▸ DATA

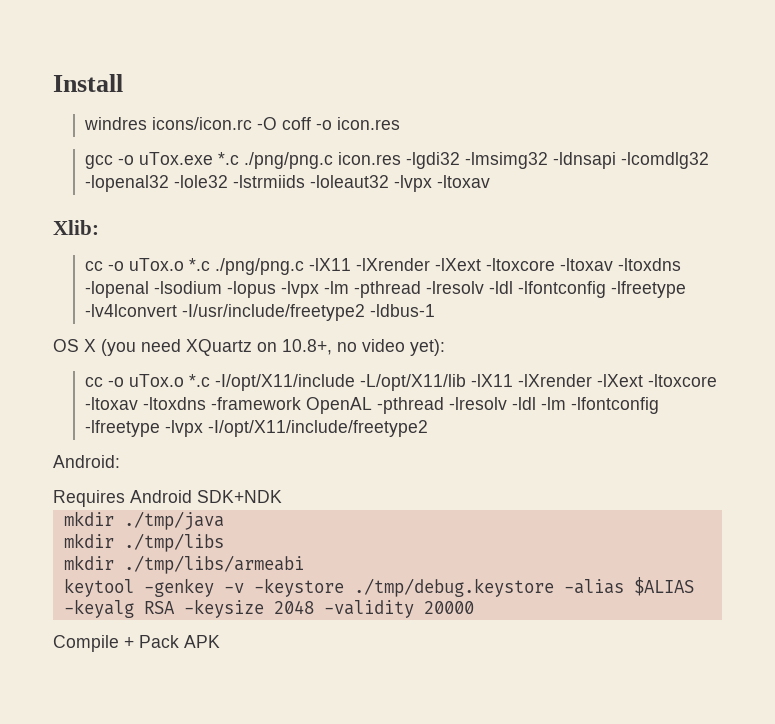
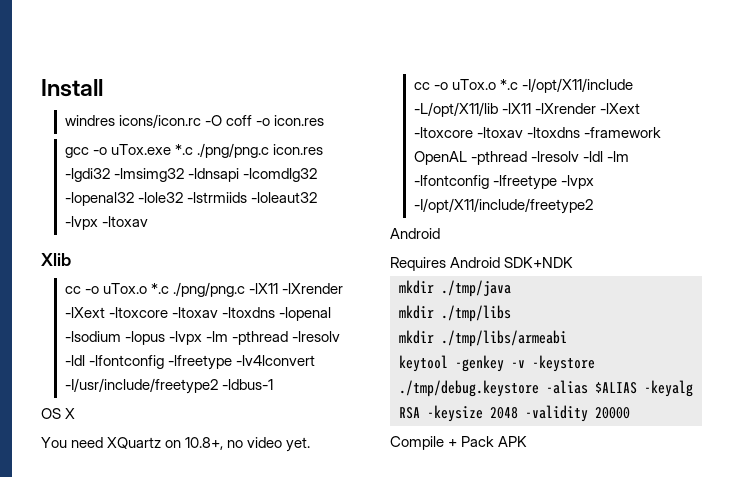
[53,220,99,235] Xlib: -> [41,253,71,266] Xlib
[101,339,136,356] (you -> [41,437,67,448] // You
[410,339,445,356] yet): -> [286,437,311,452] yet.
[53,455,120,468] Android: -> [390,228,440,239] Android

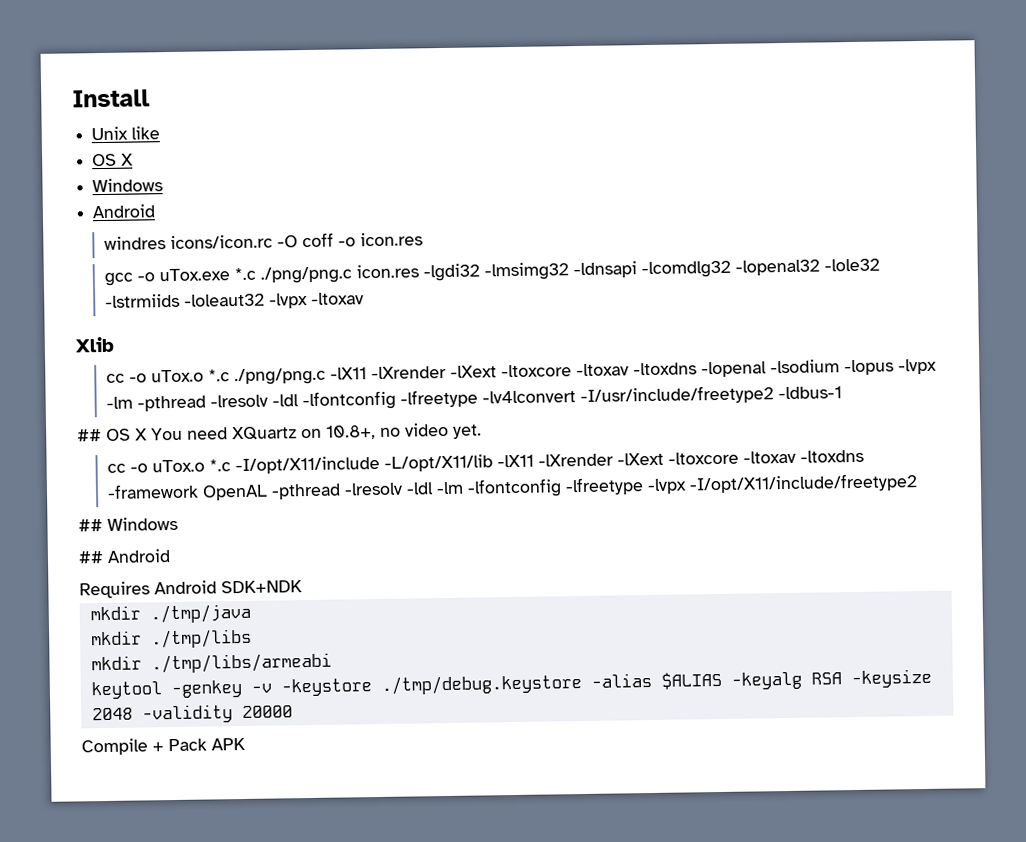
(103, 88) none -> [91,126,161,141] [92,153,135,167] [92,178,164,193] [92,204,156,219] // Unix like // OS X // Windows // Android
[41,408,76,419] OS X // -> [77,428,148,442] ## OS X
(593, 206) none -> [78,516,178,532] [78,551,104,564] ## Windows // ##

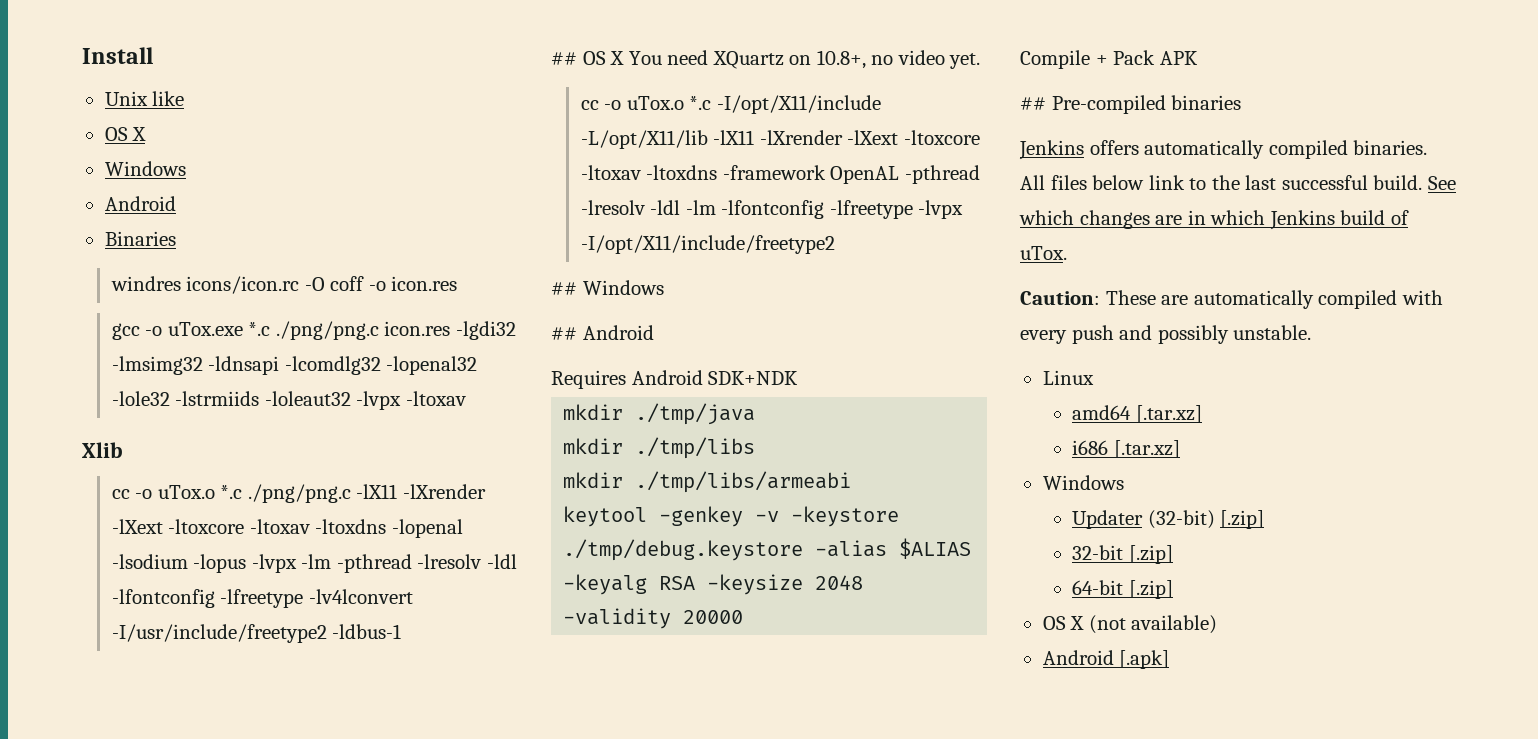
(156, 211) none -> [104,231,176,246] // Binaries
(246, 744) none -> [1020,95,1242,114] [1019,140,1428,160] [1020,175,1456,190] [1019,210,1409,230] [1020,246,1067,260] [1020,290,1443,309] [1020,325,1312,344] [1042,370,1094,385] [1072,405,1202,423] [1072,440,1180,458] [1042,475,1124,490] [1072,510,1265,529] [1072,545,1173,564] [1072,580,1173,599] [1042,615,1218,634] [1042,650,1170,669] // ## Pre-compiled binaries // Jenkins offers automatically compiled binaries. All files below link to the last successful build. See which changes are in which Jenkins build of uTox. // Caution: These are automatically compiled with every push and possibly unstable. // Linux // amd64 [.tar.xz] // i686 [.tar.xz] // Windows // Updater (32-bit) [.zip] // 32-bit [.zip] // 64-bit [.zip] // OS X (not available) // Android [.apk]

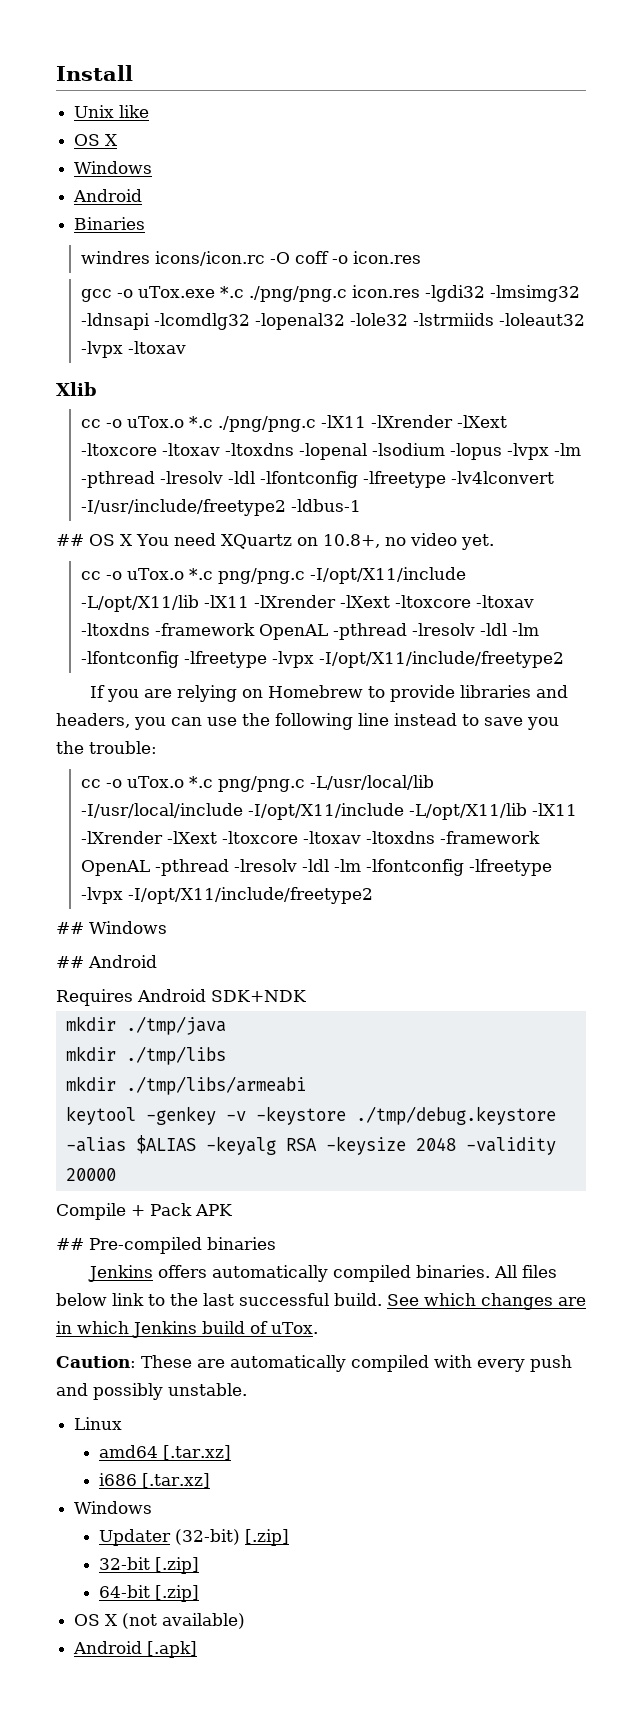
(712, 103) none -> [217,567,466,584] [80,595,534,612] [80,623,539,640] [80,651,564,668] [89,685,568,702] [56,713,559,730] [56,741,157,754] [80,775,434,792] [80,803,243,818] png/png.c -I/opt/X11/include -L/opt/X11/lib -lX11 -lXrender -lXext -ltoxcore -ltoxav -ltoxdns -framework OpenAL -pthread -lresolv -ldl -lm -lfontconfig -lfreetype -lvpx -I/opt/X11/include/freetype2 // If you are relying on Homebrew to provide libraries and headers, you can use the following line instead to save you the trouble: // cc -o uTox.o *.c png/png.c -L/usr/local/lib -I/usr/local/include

▸ PROBLEM DETAILS
Using the data above, retype exactly and only the lines from the one containing "[41,408,76,419] OS X" up to and including the one containing "(156, 211) none", with no pictures carried over.

▸ EXERCISE OUTPUT
[41,408,76,419] OS X // -> [77,428,148,442] ## OS X
(593, 206) none -> [78,516,178,532] [78,551,104,564] ## Windows // ##

(156, 211) none -> [104,231,176,246] // Binaries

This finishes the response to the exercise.